NONLINEAR KERNEL PLS REGRESSION FOR
DNA SPLICE JUNCTION PREDICTION
Robert A. Bress
Decision Sciences and Engineering Systems Department
Rensselaer Polytechnic Institute
Troy, New York 12180
Keywords:
Nonlinear, Kernel, Partial Least Squares, Regression, DNA, Data Mining, Classification, Principal Components Analysis, Splice Junction
The
discovery of useful genetic information within the human genome is a
challenging statistical and computational endeavor. Less than 1% of
the billions of nucleotides that make up human DNA actually code for
some relevant human feature or biological function. The 3 billion
base pairs of human DNA code for about 100,000 genes. Even within a
single gene, the regions that contain useful information (exons) and
so called "junk DNA" (introns) are interspersed. Sifting
through the data is further complicated by the fact that there is
uncertainty in the known genetic flags that alert us of gene
presence. A reliable source that signals the presence of genetic
information is splice junction motifs [1]. These motifs signal
interruptions in coding sequences of DNA by stretches of non-coding
sequences and the other way around. They are made of the same
sequence of two nucleotides in over 99% of all cases. The problem,
given these motifs, is to classify them as either a splice site or
not. Correctly classifying splice sites provides powerful indicators
for the presence of encoding genetic material.

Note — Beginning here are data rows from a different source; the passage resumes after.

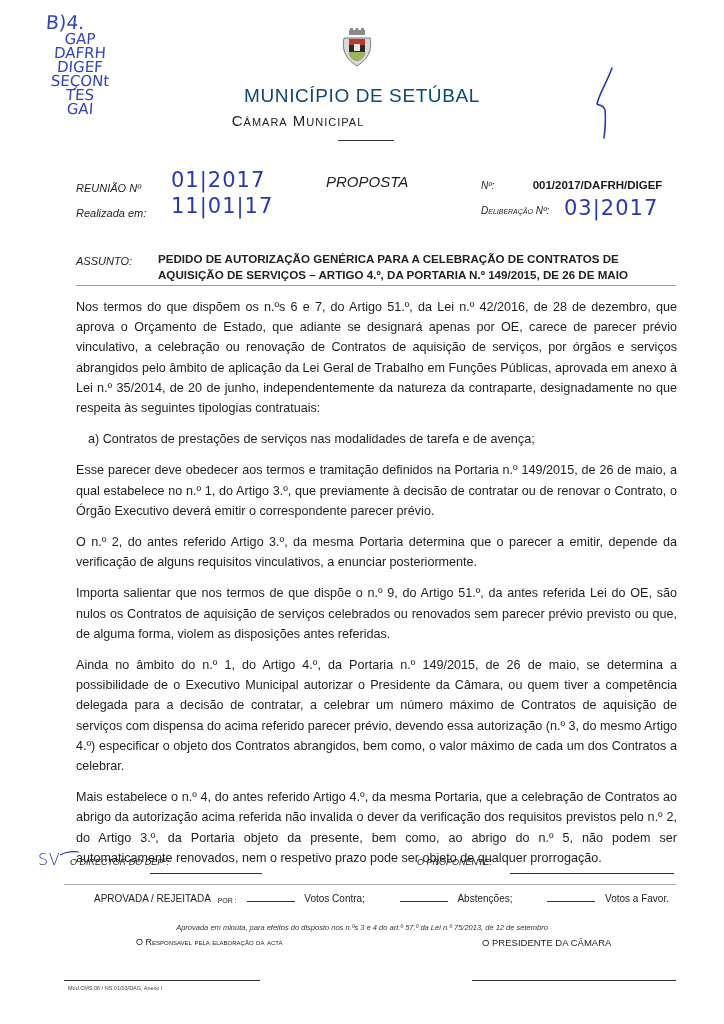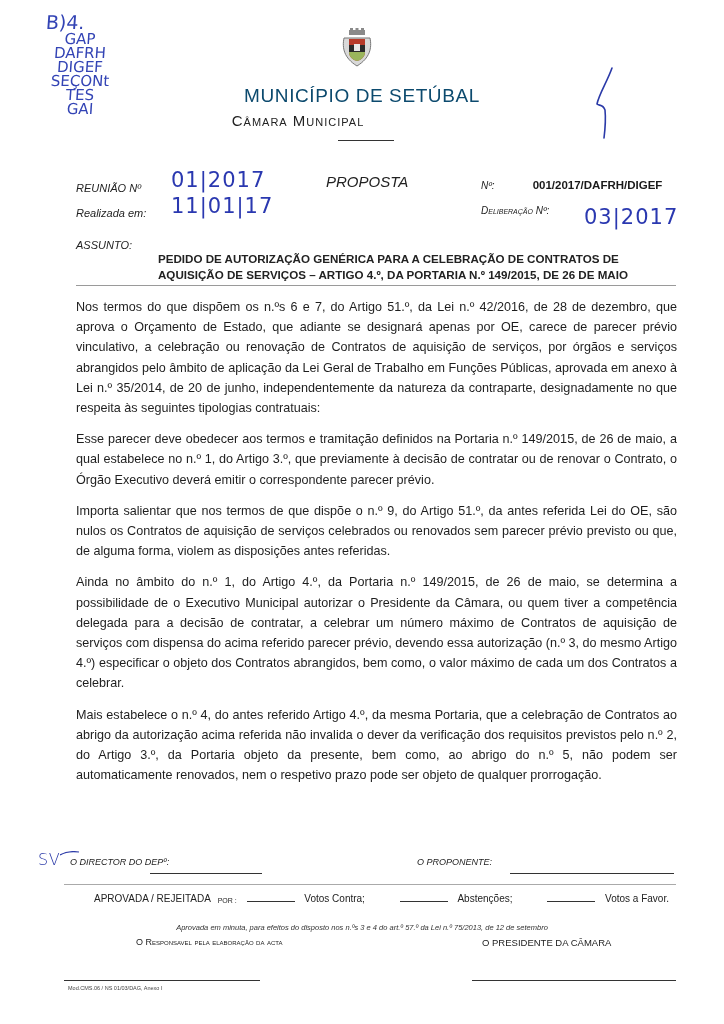--- a/index.html
+++ b/index.html
@@ -82,7 +82,7 @@
   <span class="nlabel">Nº:</span><span class="nval">001/2017/DAFRH/DIGEF</span>
 </div>
 <div class="abs delib">Deliberação Nº:</div>
-<div class="abs hw-val" style="left:564px;top:205px;margin-left:20px;">03|2017</div>
+<div class="abs hw-val" style="left:564px;top:196px;">03|2017</div>
 
 <div class="abs lbl-it assunto-lbl">ASSUNTO:</div>
 <div class="abs assunto">PEDIDO DE AUTORIZAÇÃO GENÉRICA PARA A CELEBRAÇÃO DE CONTRATOS DE AQUISIÇÃO DE SERVIÇOS – ARTIGO 4.º, DA PORTARIA N.º 149/2015, DE 26 DE MAIO</div>

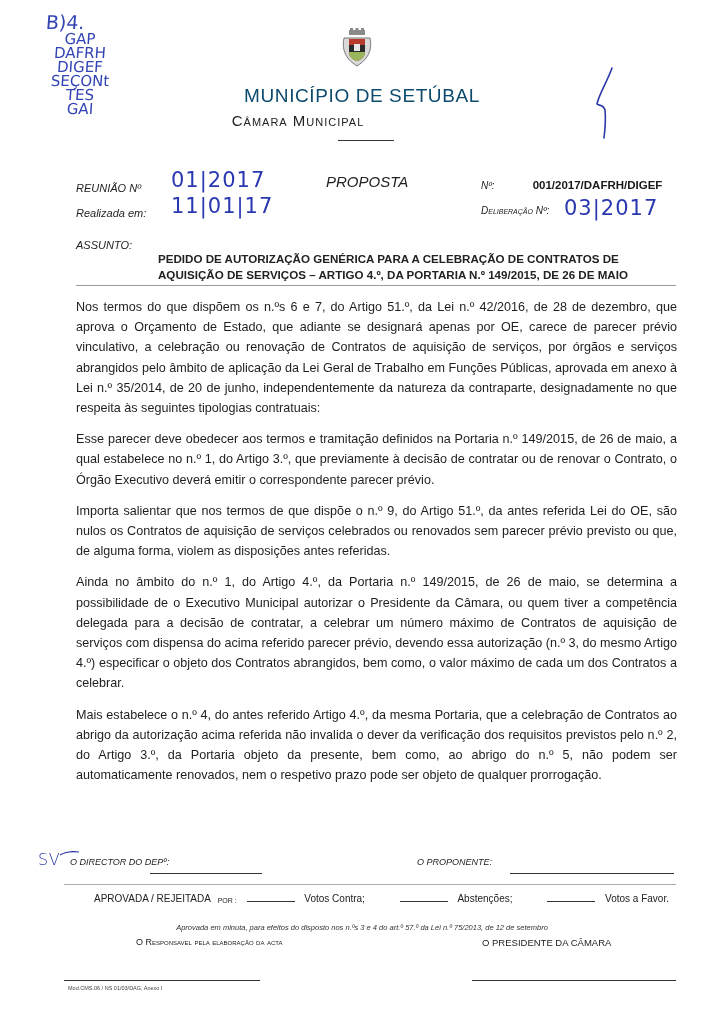--- a/index.html
+++ b/index.html
@@ -20,7 +20,7 @@
   .numero .nlabel { font-style: italic; font-size: 10px; }
   .numero .nval { font-weight: bold; font-size: 11.5px; margin-left: 6px; padding-left: 32px; }
   .delib { left: 481px; top: 205px; font-family: "Liberation Sans", sans-serif; font-style: italic; font-size: 10px; font-variant: small-caps; }
-  .assunto-lbl { left: 76px; top: 239px; }
+  .assunto-lbl { left: 76px; top: 255px; }
   .assunto { left: 158px; top: 251px; width: 520px; font-family: "Liberation Sans", sans-serif; font-weight: bold; font-size: 11.6px; line-height: 15.5px; color: #222; }
   .hr1 { left: 76px; top: 285px; width: 600px; height: 1px; background: #9a9a9a; }
   .body-text { left: 76px; top: 297px; width: 601px; font-family: "Liberation Sans", sans-serif; font-size: 12.6px; line-height: 20.2px; color: #1e1e1e; text-align: justify; }

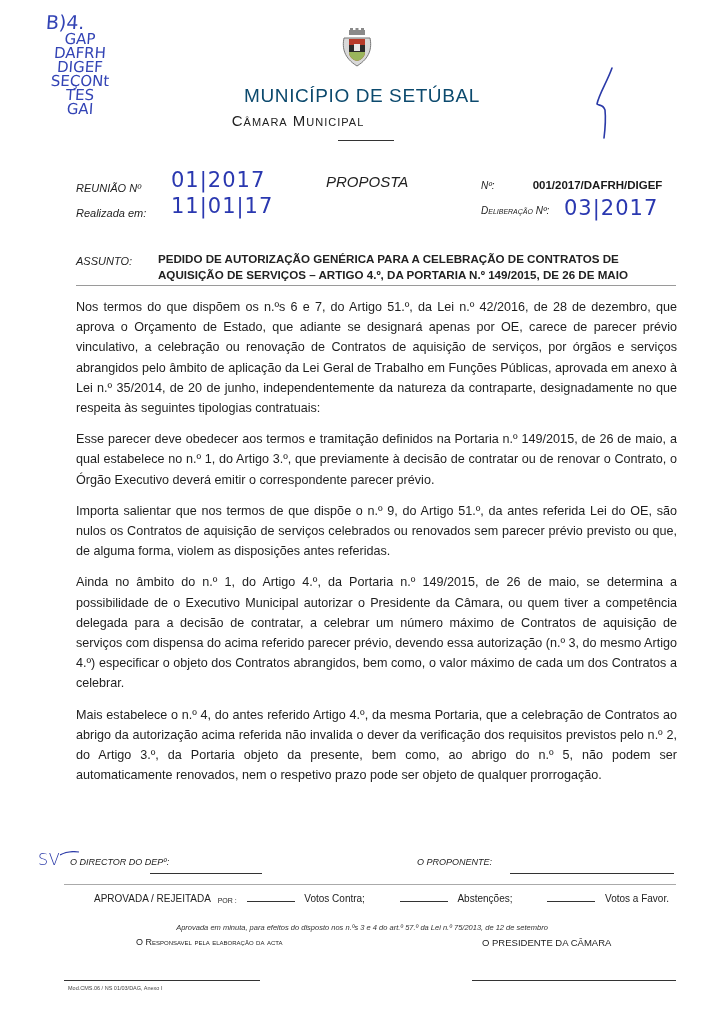--- a/index.html
+++ b/index.html
@@ -91,6 +91,7 @@
 <div class="abs body-text">
   <p>Nos termos do que dispõem os n.ºs 6 e 7, do Artigo 51.º, da Lei n.º 42/2016, de 28 de dezembro, que aprova o Orçamento de Estado, que adiante se designará apenas por OE, carece de parecer prévio vinculativo, a celebração ou renovação de Contratos de aquisição de serviços, por órgãos e serviços abrangidos pelo âmbito de aplicação da Lei Geral de Trabalho em Funções Públicas, aprovada em anexo à Lei n.º 35/2014, de 20 de junho, independentemente da natureza da contraparte, designadamente no que respeita às seguintes tipologias contratuais:</p>
   <ul>
+    <li>a) Contratos de prestações de serviços nas modalidades de tarefa e de avença;</li>
   </ul>
   <p>Esse parecer deve obedecer aos termos e tramitação definidos na Portaria n.º 149/2015, de 26 de maio, a qual estabelece no n.º 1, do Artigo 3.º, que previamente à decisão de contratar ou de renovar o Contrato, o Órgão Executivo deverá emitir o correspondente parecer prévio.</p>
   <p>Importa salientar que nos termos de que dispõe o n.º 9, do Artigo 51.º, da antes referida Lei do OE, são nulos os Contratos de aquisição de serviços celebrados ou renovados sem parecer prévio previsto ou que, de alguma forma, violem as disposições antes referidas.</p>

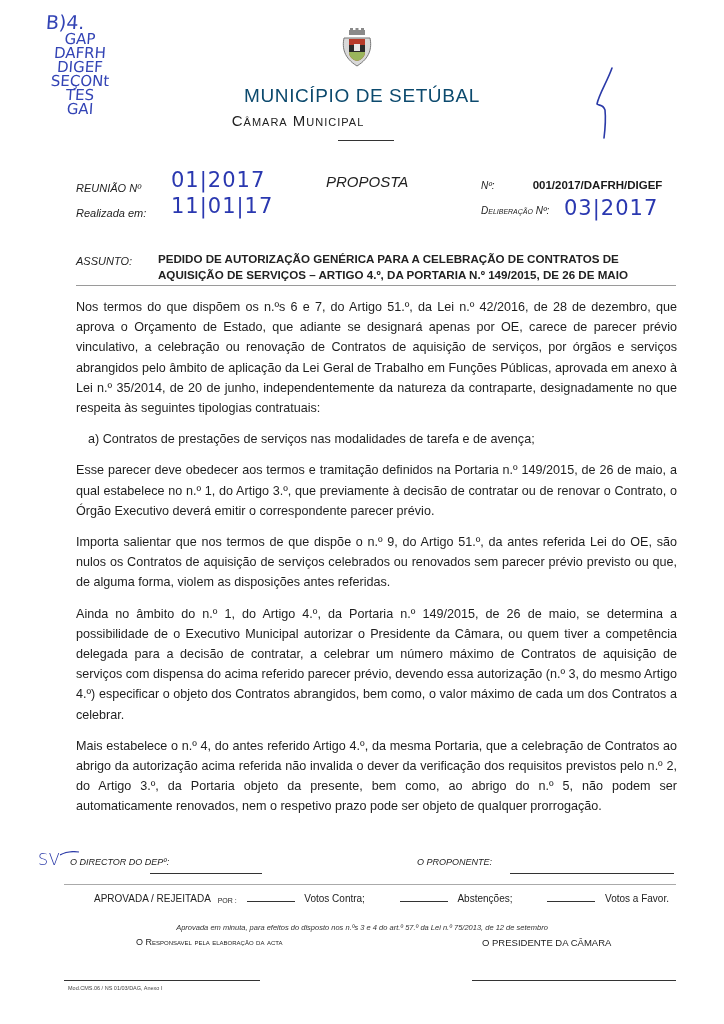--- a/index.html
+++ b/index.html
@@ -94,6 +94,7 @@
     <li>a) Contratos de prestações de serviços nas modalidades de tarefa e de avença;</li>
   </ul>
   <p>Esse parecer deve obedecer aos termos e tramitação definidos na Portaria n.º 149/2015, de 26 de maio, a qual estabelece no n.º 1, do Artigo 3.º, que previamente à decisão de contratar ou de renovar o Contrato, o Órgão Executivo deverá emitir o correspondente parecer prévio.</p>
+  <p>O n.º 2, do antes referido Artigo 3.º, da mesma Portaria determina que o parecer a emitir, depende da verificação de alguns requisitos vinculativos, a enunciar posteriormente.</p>
   <p>Importa salientar que nos termos de que dispõe o n.º 9, do Artigo 51.º, da antes referida Lei do OE, são nulos os Contratos de aquisição de serviços celebrados ou renovados sem parecer prévio previsto ou que, de alguma forma, violem as disposições antes referidas.</p>
   <p>Ainda no âmbito do n.º 1, do Artigo 4.º, da Portaria n.º 149/2015, de 26 de maio, se determina a possibilidade de o Executivo Municipal autorizar o Presidente da Câmara, ou quem tiver a competência delegada para a decisão de contratar, a celebrar um número máximo de Contratos de aquisição de serviços com dispensa do acima referido parecer prévio, devendo essa autorização (n.º 3, do mesmo Artigo 4.º) especificar o objeto dos Contratos abrangidos, bem como, o valor máximo de cada um dos Contratos a celebrar.</p>
   <p>Mais estabelece o n.º 4, do antes referido Artigo 4.º, da mesma Portaria, que a celebração de Contratos ao abrigo da autorização acima referida não invalida o dever da verificação dos requisitos previstos pelo n.º 2, do Artigo 3.º, da Portaria objeto da presente, bem como, ao abrigo do n.º 5, não podem ser automaticamente renovados, nem o respetivo prazo pode ser objeto de qualquer prorrogação.</p>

In this presentation,
kernel partial least squares regression is explored as a statistical
alternative to machine learning techniques for splice junction
classification [2, 3].
[1] BALDI, P., BRUNAK, S., Bioinformatics: The Machine learning Approach, second edition, MIT Press, 2001
[2] ROSIPAL, R., TREJO, L., Kernel Partial Least Squares Regression in Reproducing Kernel Hilbert Space, Journal of Machine Learning Research, 2001, vol. 2, pp 97-123.
[3] WOLD, S., SJOSTROM, M., ERIKSSON, L., PLS-Regression: A Basic Tool of Chemometrics, Chemometrics and Intelligent Laboratory Systems, 2001, vol. 58, pp 109-130.